+++ Entries supplied

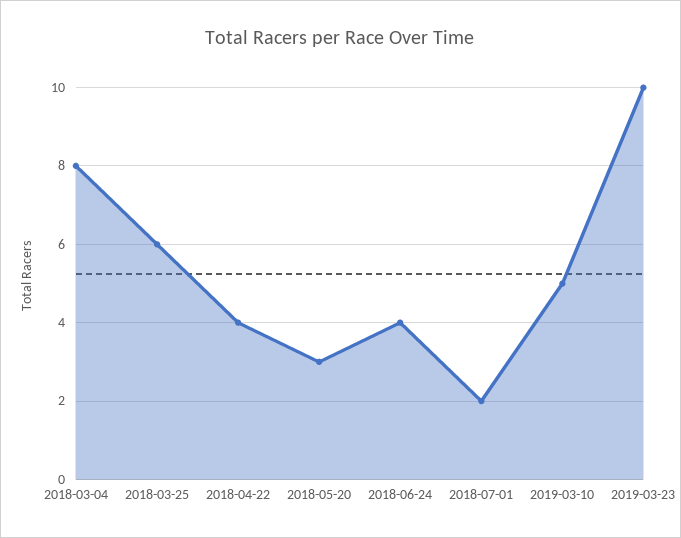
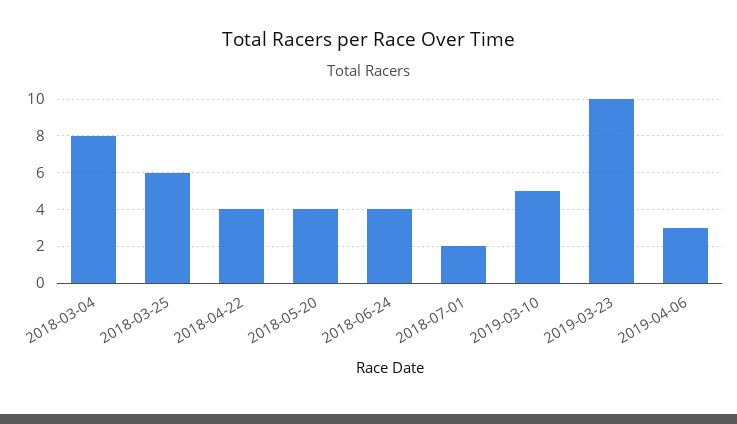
2018-05-20: 3 -> 4
2019-04-06: none -> 3

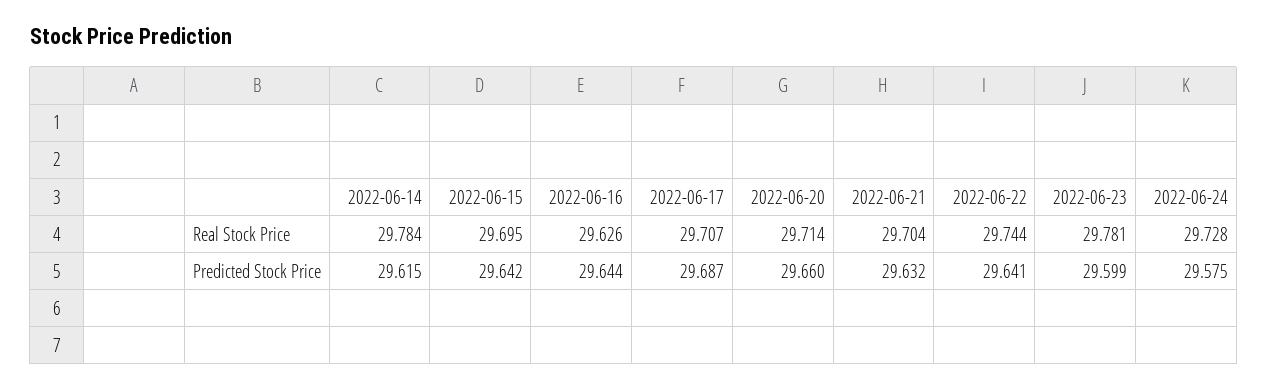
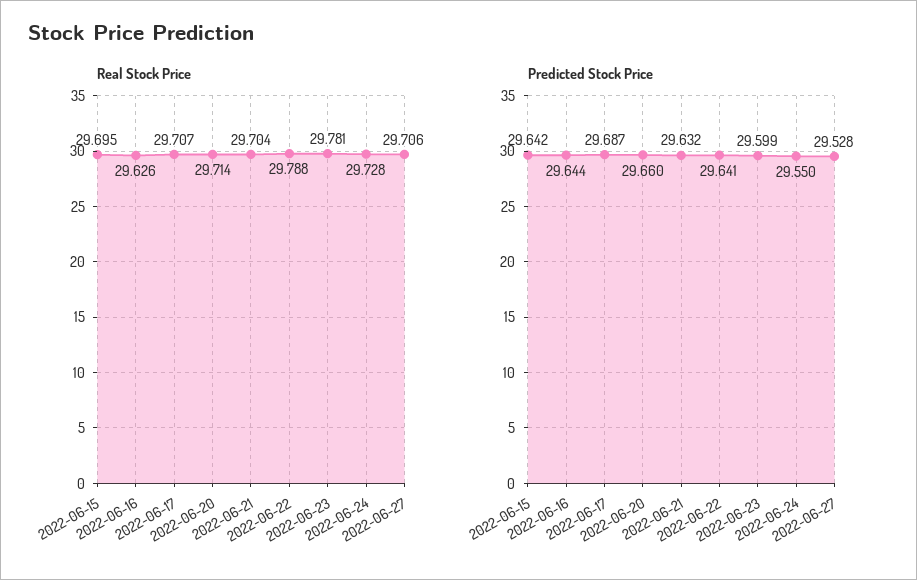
Real Stock Price, 2022-06-14: 29.784 -> none
Real Stock Price, 2022-06-22: 29.744 -> 29.788
Predicted Stock Price, 2022-06-14: 29.615 -> none
Predicted Stock Price, 2022-06-24: 29.575 -> 29.55
Real Stock Price, 2022-06-27: none -> 29.706
Predicted Stock Price, 2022-06-27: none -> 29.528

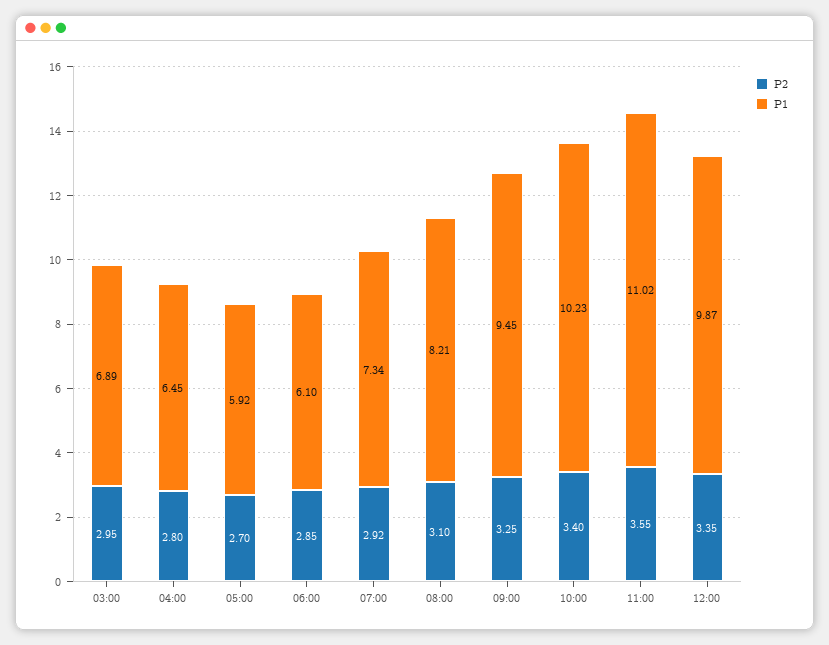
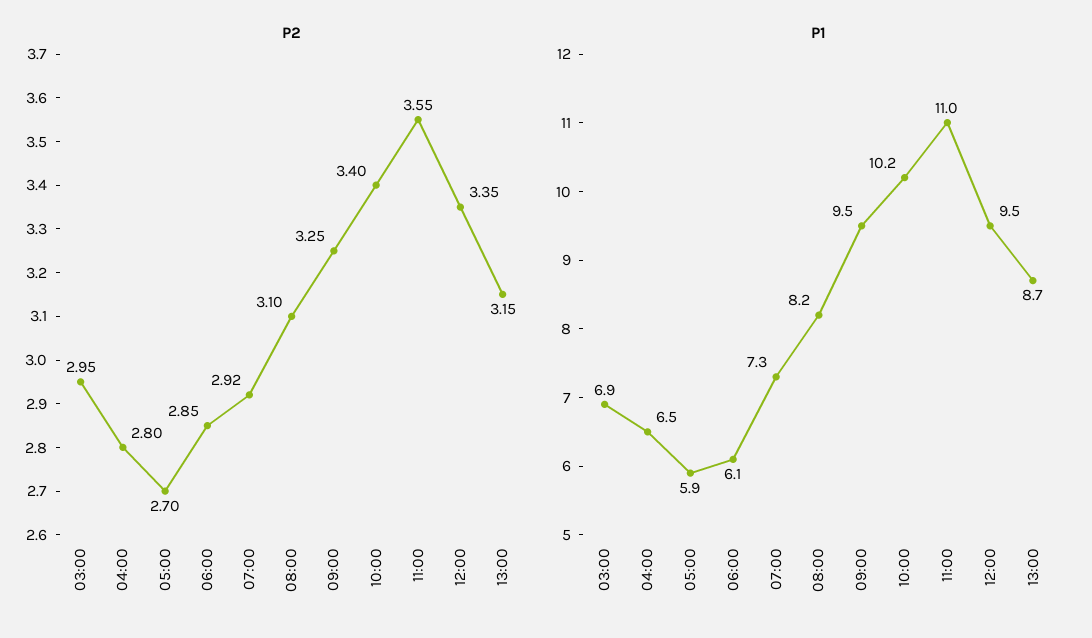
P1, 12:00: 9.87 -> 9.5
P2, 13:00: none -> 3.15
P1, 13:00: none -> 8.7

++++++

* _What to do_: Find the lines above that contain the string "Predicted" and answer with how many there are, nothing else.

* _Solution to this problem_: 3